What you have to do. Retype the listing below line for line, but only from the line with "when a user" down to the line with "html: none ->", inclusive. Pictures stay out.

Supplied records.
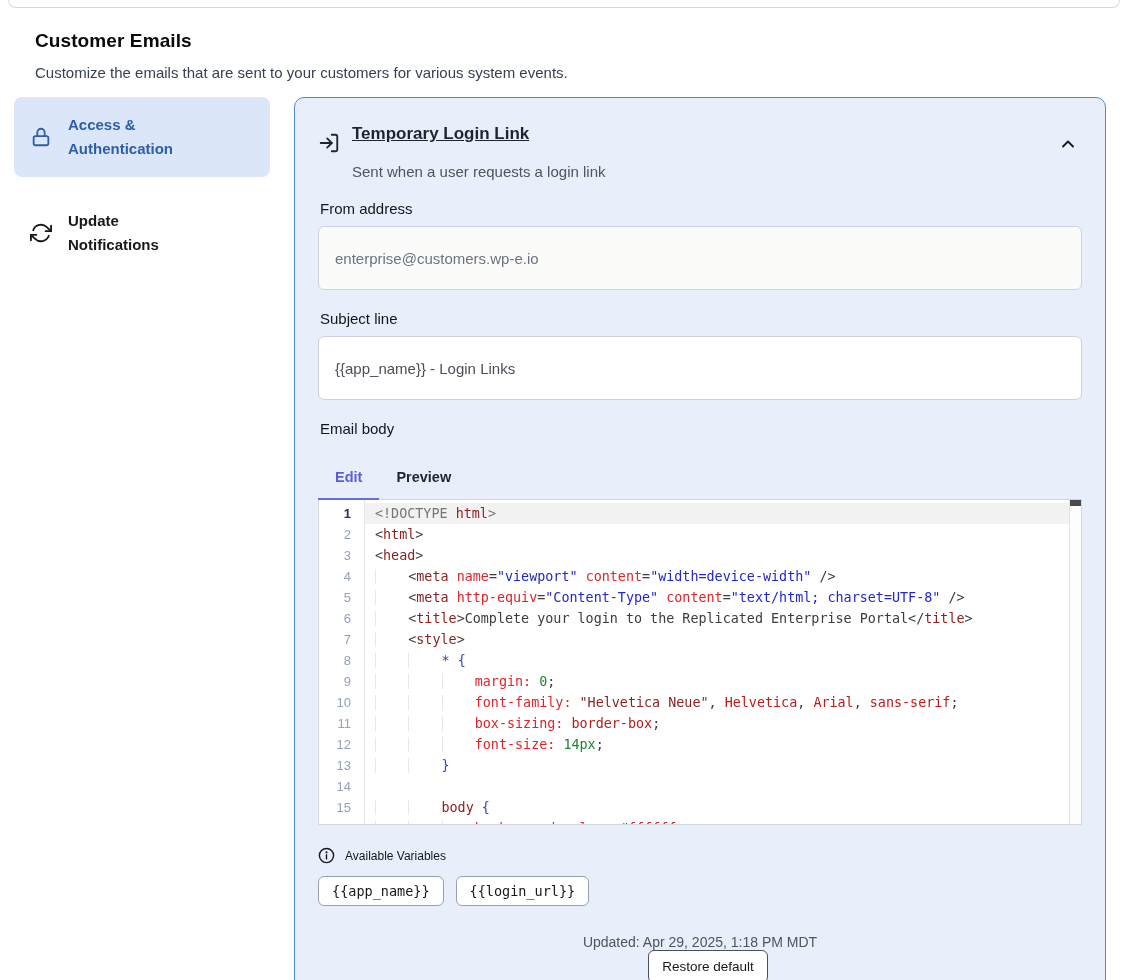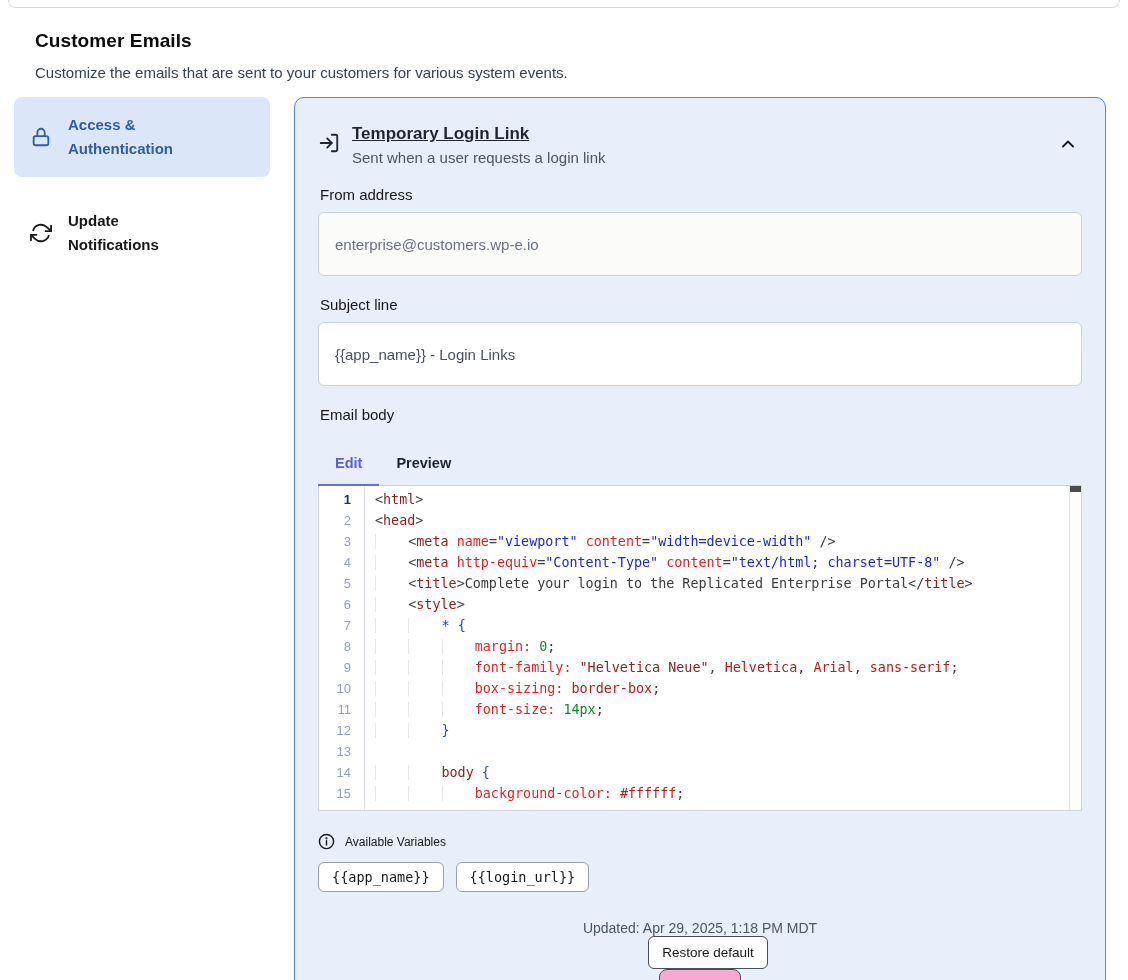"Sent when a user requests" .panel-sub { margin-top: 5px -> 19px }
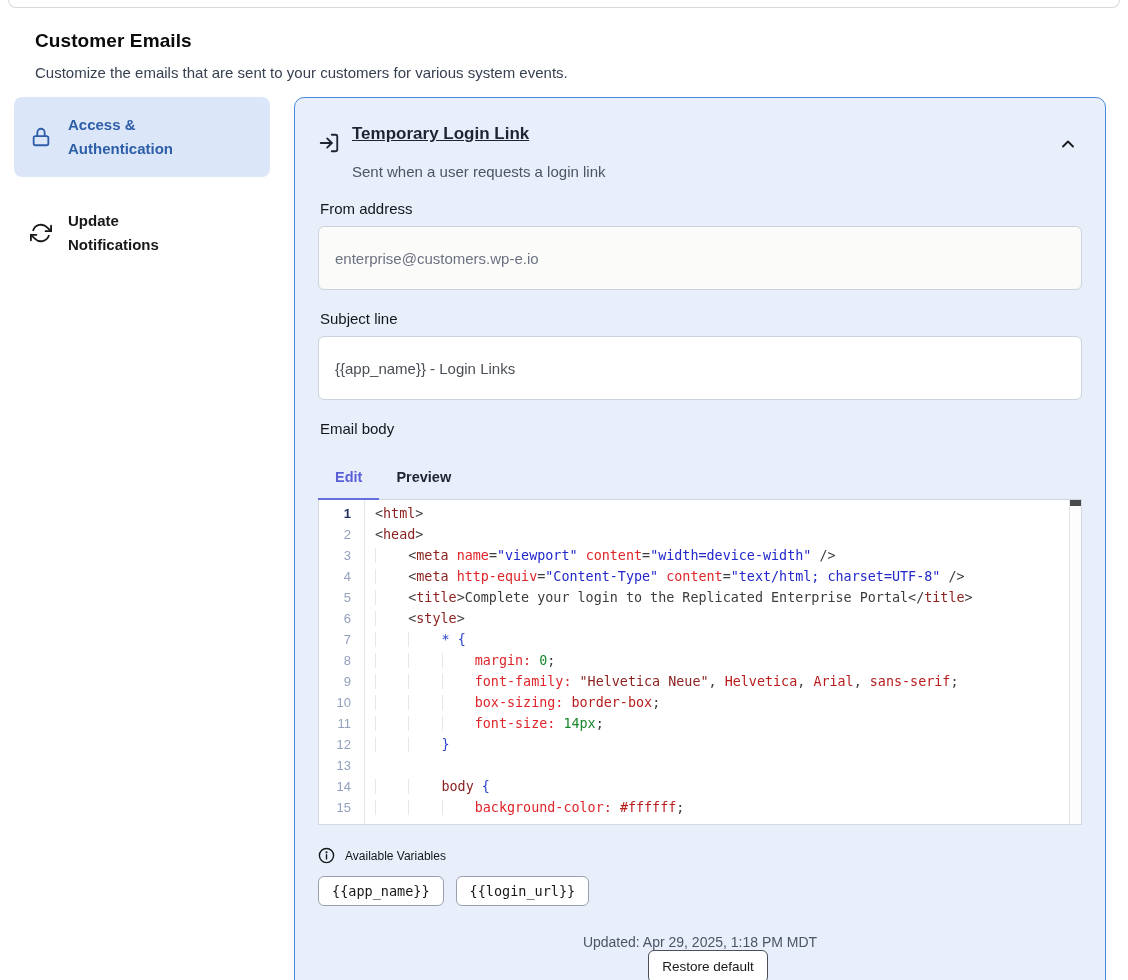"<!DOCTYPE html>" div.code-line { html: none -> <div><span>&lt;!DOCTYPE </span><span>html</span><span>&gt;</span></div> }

...

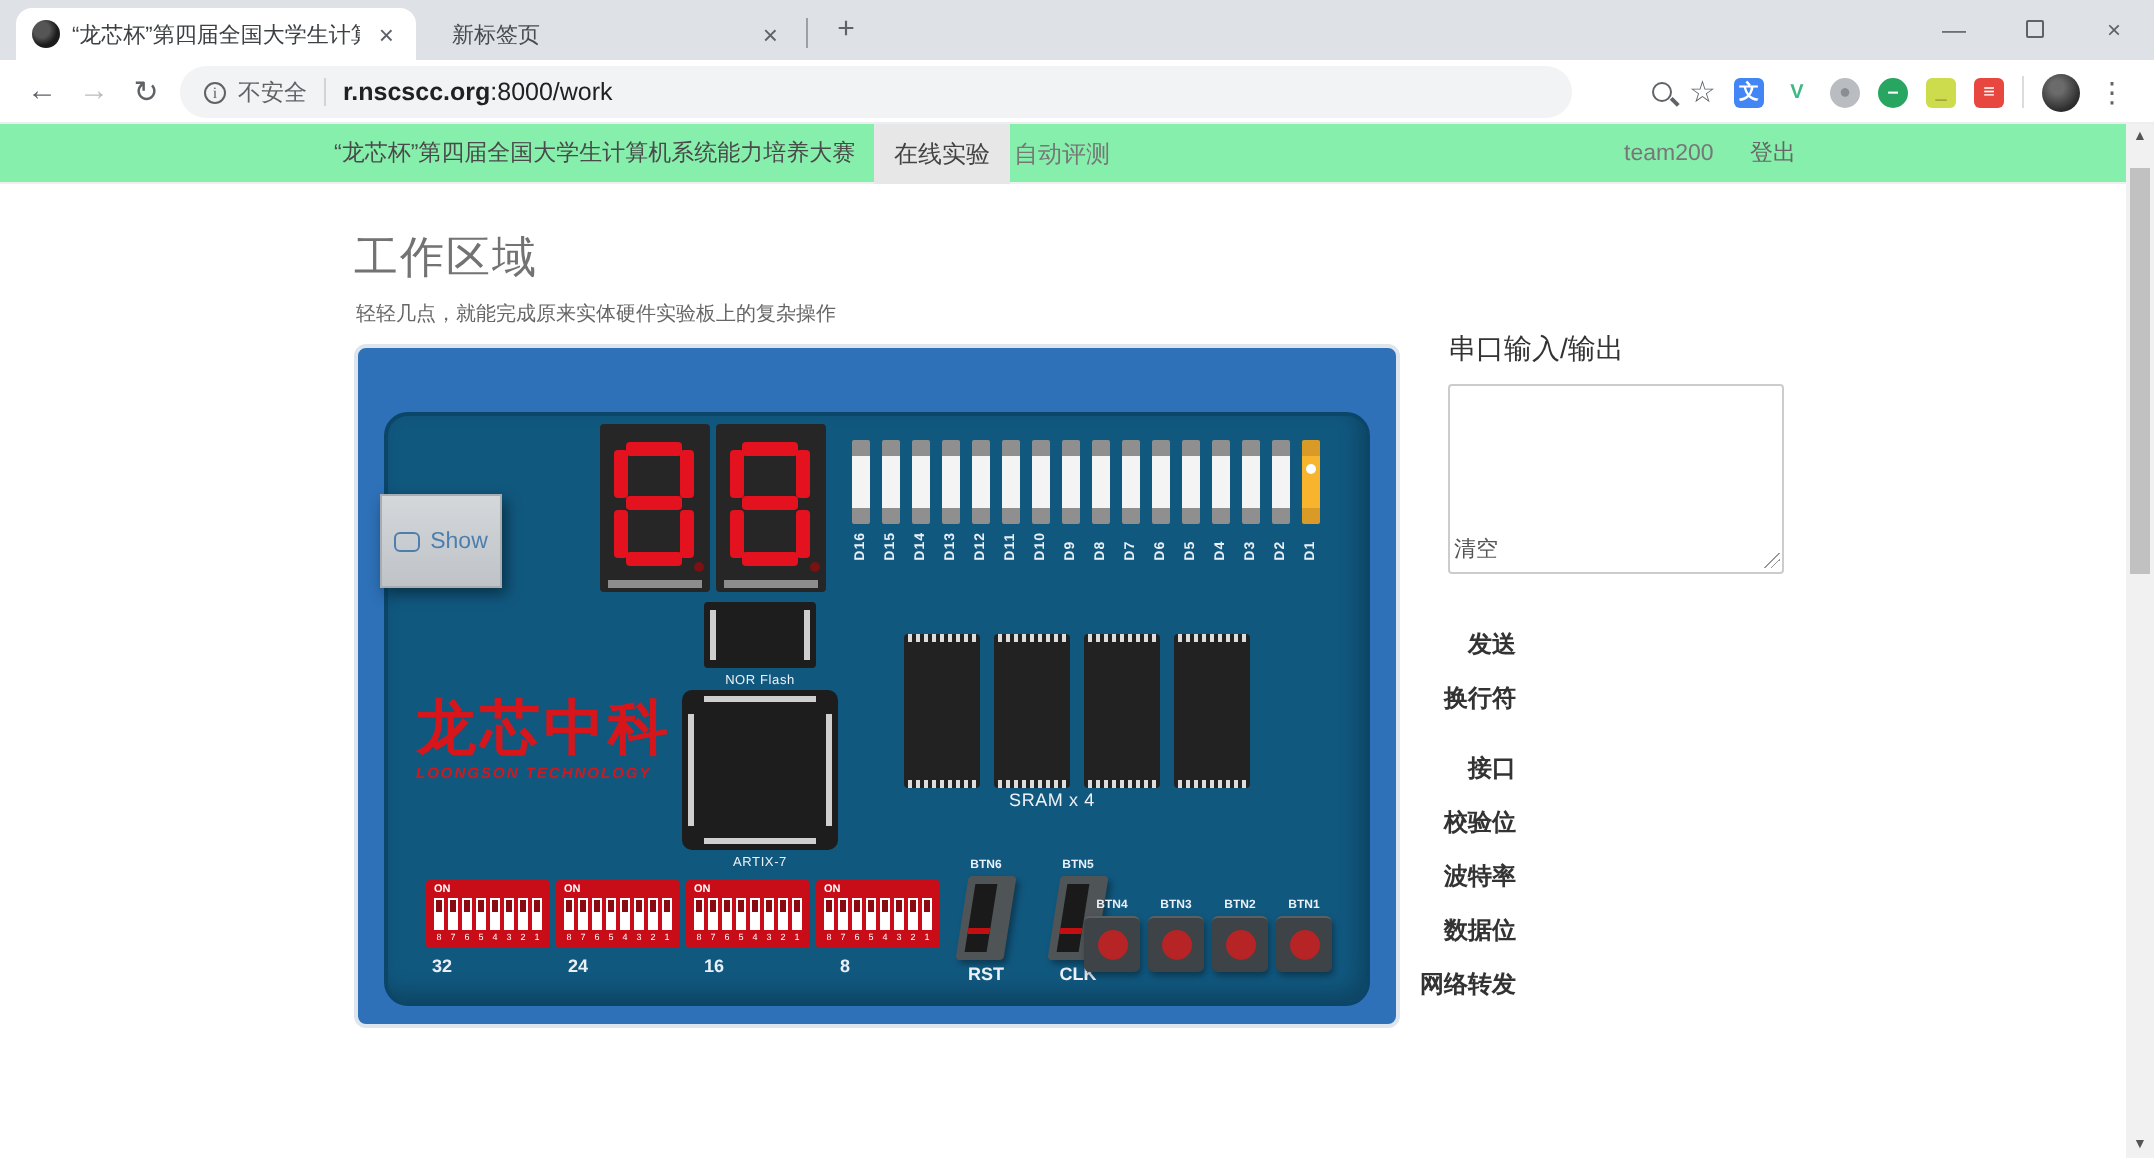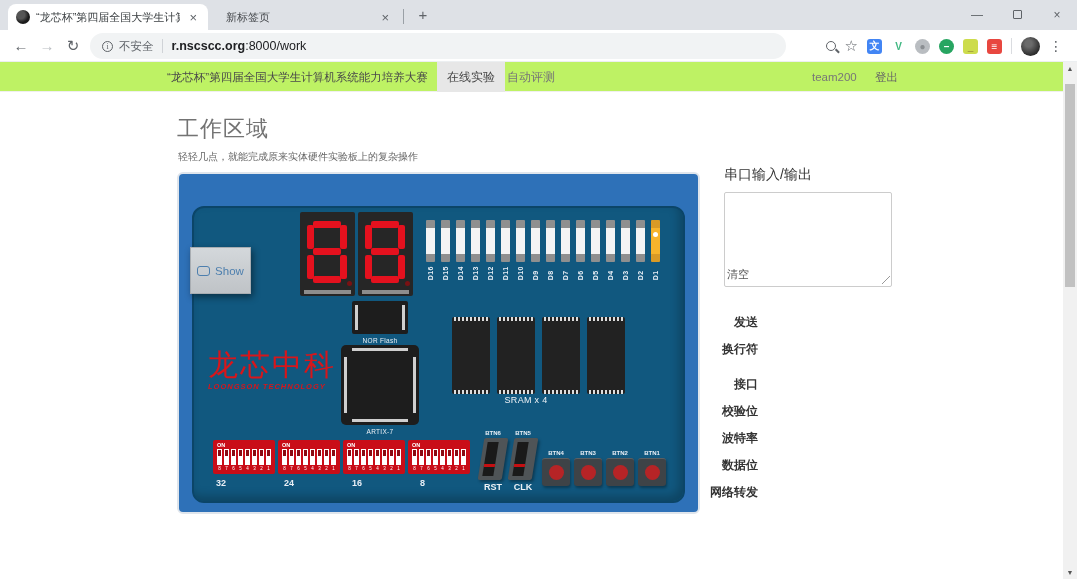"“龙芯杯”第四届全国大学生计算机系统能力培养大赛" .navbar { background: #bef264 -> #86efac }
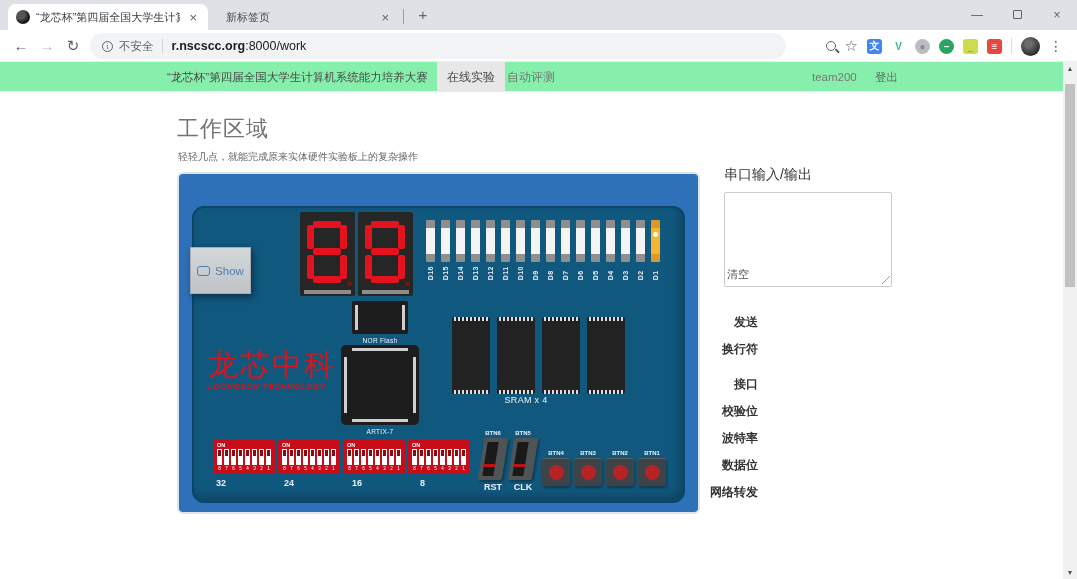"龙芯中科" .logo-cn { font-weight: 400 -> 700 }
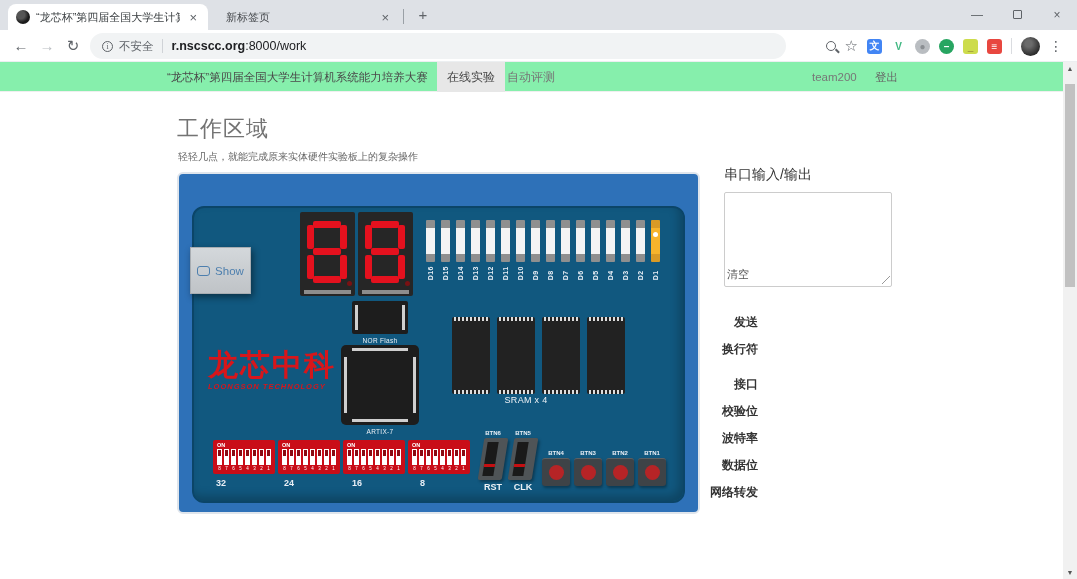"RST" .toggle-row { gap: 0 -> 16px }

* * *

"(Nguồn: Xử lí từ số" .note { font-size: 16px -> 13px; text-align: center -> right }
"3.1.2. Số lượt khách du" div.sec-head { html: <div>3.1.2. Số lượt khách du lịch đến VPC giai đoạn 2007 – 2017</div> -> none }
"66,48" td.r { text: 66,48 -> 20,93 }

Completed exercise.
"Sent when a user requests" .panel-sub { margin-top: 5px -> 19px }
"<!DOCTYPE html>" div.code-line { html: none -> <div><span>&lt;!DOCTYPE </span><span>html</span><span>&gt;</span></div> }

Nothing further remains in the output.